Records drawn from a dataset
---------------

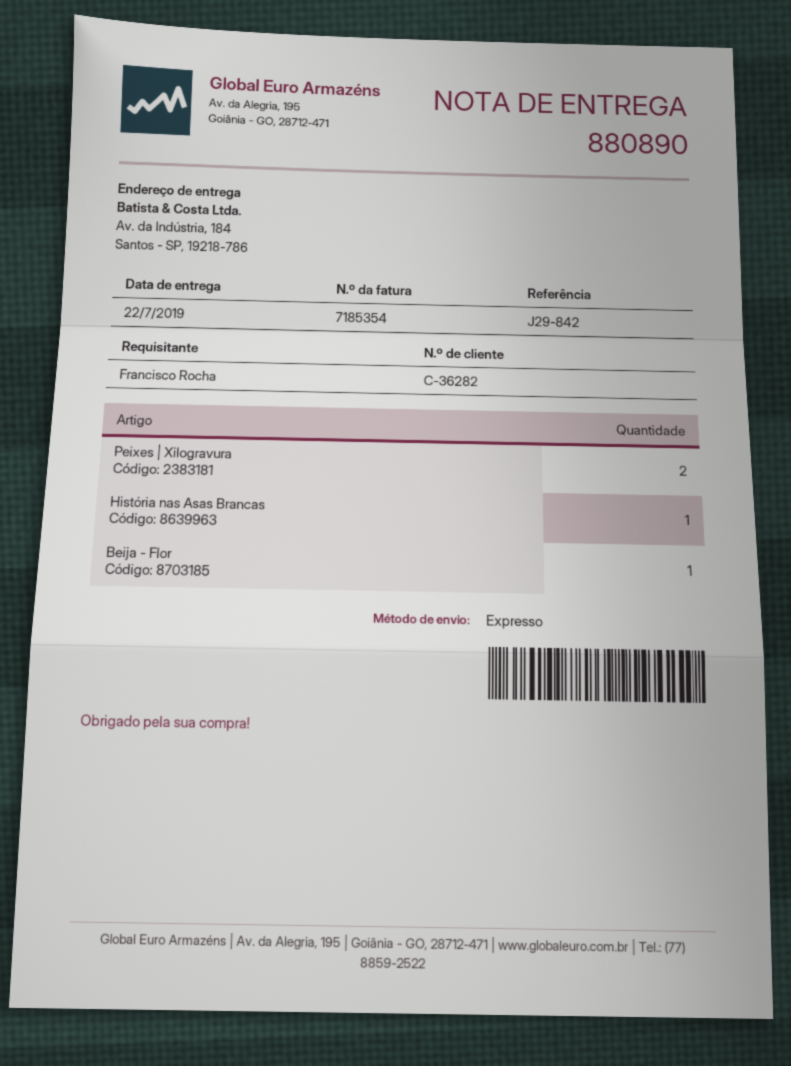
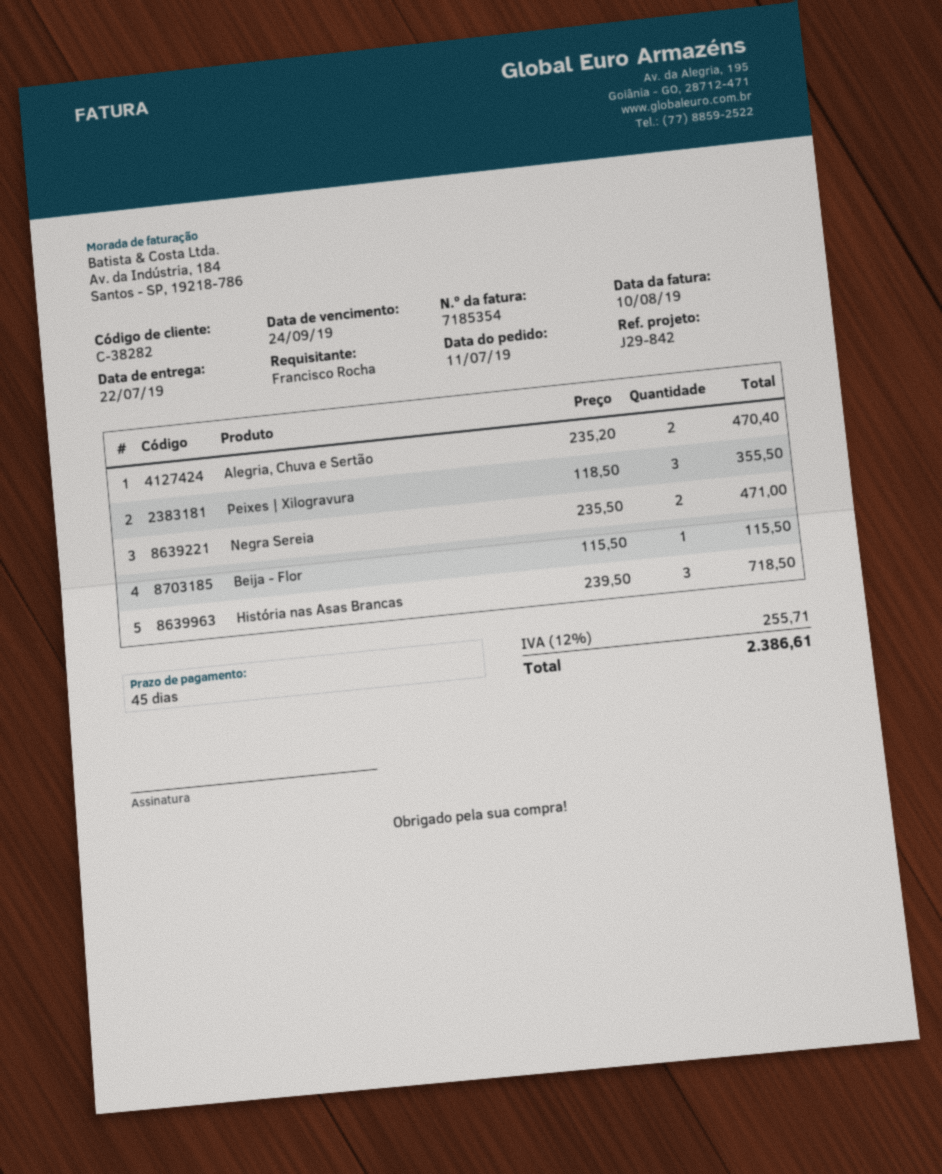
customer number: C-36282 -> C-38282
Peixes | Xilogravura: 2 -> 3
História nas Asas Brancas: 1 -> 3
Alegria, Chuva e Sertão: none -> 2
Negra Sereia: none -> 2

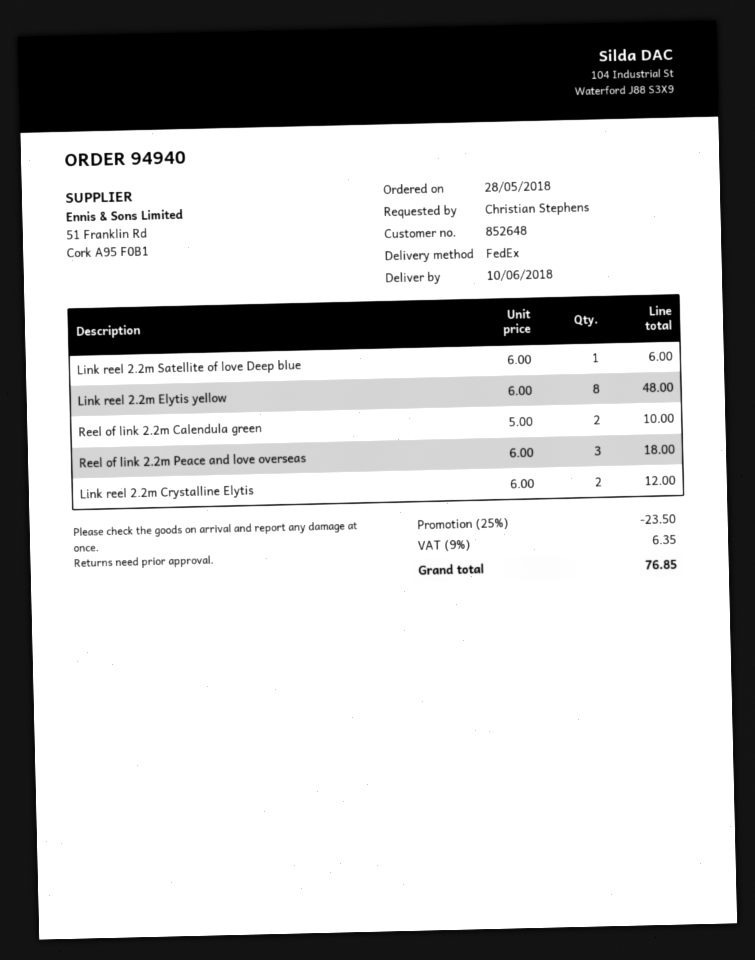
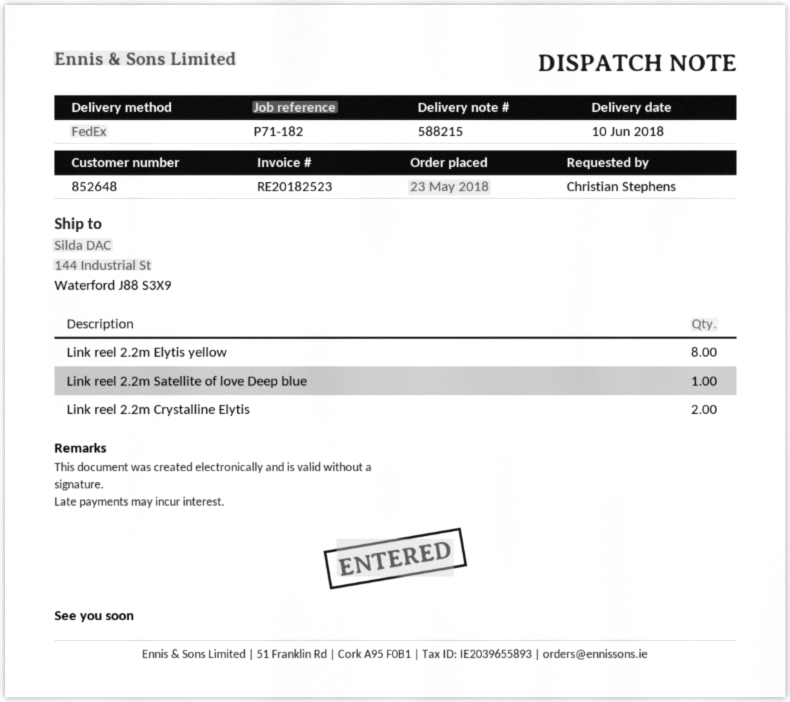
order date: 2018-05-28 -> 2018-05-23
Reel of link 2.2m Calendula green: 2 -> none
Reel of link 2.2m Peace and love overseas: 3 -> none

---------------

Task:
In the records, which lines use the word "link"? Report them.

Expected answer:
Reel of link 2.2m Calendula green: 2 -> none
Reel of link 2.2m Peace and love overseas: 3 -> none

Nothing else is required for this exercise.